Source material:

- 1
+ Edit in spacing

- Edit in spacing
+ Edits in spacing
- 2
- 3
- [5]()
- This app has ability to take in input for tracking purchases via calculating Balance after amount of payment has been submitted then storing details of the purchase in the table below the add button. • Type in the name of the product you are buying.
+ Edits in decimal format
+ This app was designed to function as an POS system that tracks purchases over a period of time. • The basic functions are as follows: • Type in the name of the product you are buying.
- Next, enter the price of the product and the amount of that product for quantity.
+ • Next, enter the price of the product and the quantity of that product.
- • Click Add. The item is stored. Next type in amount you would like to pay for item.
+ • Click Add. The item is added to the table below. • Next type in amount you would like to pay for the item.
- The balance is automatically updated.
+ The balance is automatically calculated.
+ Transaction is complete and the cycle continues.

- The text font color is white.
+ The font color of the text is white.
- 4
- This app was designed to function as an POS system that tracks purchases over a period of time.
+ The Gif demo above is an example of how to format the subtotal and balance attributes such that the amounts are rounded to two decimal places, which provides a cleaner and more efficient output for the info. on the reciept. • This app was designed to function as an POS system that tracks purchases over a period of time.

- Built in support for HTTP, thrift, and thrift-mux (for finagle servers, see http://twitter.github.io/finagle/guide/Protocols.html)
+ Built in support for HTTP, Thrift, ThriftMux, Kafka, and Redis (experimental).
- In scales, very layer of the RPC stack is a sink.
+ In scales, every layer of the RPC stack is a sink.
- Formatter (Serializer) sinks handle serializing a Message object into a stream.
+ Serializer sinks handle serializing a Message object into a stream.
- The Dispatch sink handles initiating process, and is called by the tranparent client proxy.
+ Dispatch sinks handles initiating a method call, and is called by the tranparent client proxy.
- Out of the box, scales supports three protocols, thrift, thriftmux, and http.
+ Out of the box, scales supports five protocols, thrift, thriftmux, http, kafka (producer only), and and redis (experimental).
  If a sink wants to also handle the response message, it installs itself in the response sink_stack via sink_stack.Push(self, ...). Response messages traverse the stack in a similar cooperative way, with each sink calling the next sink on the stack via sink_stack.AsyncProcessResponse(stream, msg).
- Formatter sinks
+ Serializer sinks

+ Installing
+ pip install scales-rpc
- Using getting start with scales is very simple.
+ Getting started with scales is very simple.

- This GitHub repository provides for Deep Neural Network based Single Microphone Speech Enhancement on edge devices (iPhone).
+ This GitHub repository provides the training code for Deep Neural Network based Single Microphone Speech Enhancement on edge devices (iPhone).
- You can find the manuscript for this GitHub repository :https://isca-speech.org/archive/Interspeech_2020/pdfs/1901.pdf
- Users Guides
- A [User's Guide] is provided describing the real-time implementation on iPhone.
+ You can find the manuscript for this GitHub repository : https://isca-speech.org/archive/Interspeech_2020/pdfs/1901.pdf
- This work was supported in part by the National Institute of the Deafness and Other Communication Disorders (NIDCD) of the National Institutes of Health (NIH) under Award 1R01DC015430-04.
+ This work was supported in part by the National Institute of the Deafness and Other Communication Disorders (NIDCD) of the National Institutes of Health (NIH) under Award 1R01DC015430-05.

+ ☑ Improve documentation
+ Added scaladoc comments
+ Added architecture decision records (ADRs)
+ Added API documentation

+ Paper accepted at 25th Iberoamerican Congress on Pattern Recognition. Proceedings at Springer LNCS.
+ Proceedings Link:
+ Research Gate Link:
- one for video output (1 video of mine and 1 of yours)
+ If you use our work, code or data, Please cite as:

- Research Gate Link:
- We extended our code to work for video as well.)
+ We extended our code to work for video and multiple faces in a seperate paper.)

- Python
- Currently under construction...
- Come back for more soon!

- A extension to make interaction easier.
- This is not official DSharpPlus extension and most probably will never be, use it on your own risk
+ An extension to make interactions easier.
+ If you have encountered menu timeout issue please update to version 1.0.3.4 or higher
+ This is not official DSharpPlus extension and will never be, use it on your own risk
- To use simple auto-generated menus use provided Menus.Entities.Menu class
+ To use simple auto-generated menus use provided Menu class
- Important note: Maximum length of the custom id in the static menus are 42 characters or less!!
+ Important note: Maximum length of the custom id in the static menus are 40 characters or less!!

Work task:
Which lines in the data above hold the string "Maximum"? Return each of them.

The completed task:
- Important note: Maximum length of the custom id in the static menus are 42 characters or less!!
+ Important note: Maximum length of the custom id in the static menus are 40 characters or less!!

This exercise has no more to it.